▶ Problem
The finished copy should hold every entry exactly as given, and no pictures.

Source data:
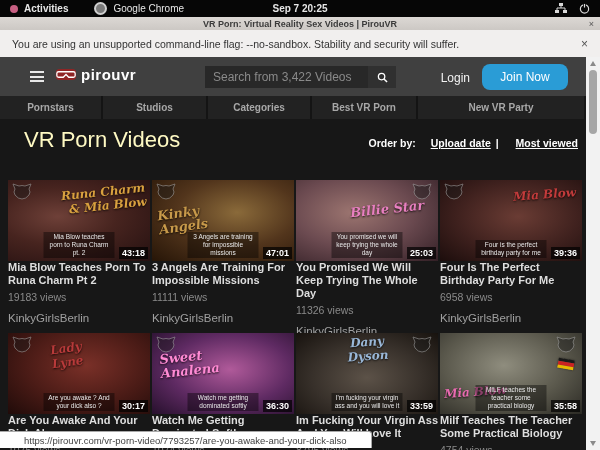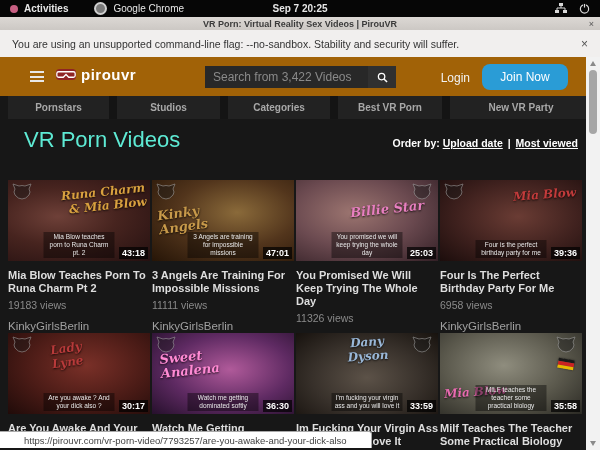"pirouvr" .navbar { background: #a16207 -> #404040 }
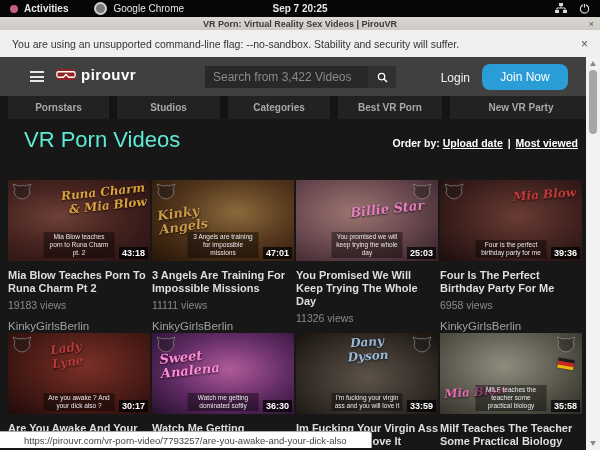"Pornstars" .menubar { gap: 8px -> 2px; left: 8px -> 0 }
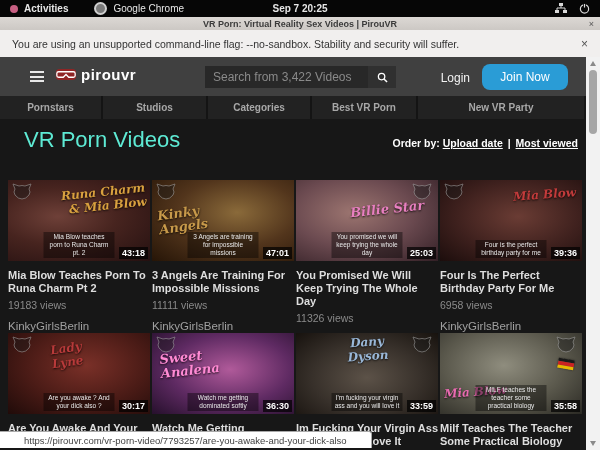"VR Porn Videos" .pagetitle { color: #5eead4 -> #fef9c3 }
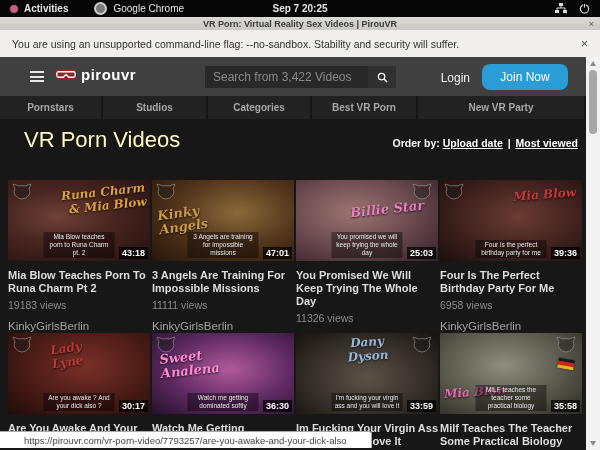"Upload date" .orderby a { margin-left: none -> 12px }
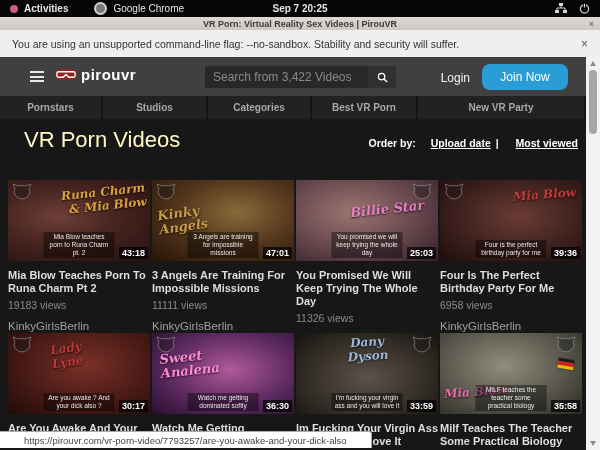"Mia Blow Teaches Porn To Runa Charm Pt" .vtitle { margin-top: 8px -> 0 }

▶ Output for this exercise
"pirouvr" .navbar { background: #a16207 -> #404040 }
"Pornstars" .menubar { gap: 8px -> 2px; left: 8px -> 0 }
"VR Porn Videos" .pagetitle { color: #5eead4 -> #fef9c3 }
"Upload date" .orderby a { margin-left: none -> 12px }
"Mia Blow Teaches Porn To Runa Charm Pt" .vtitle { margin-top: 8px -> 0 }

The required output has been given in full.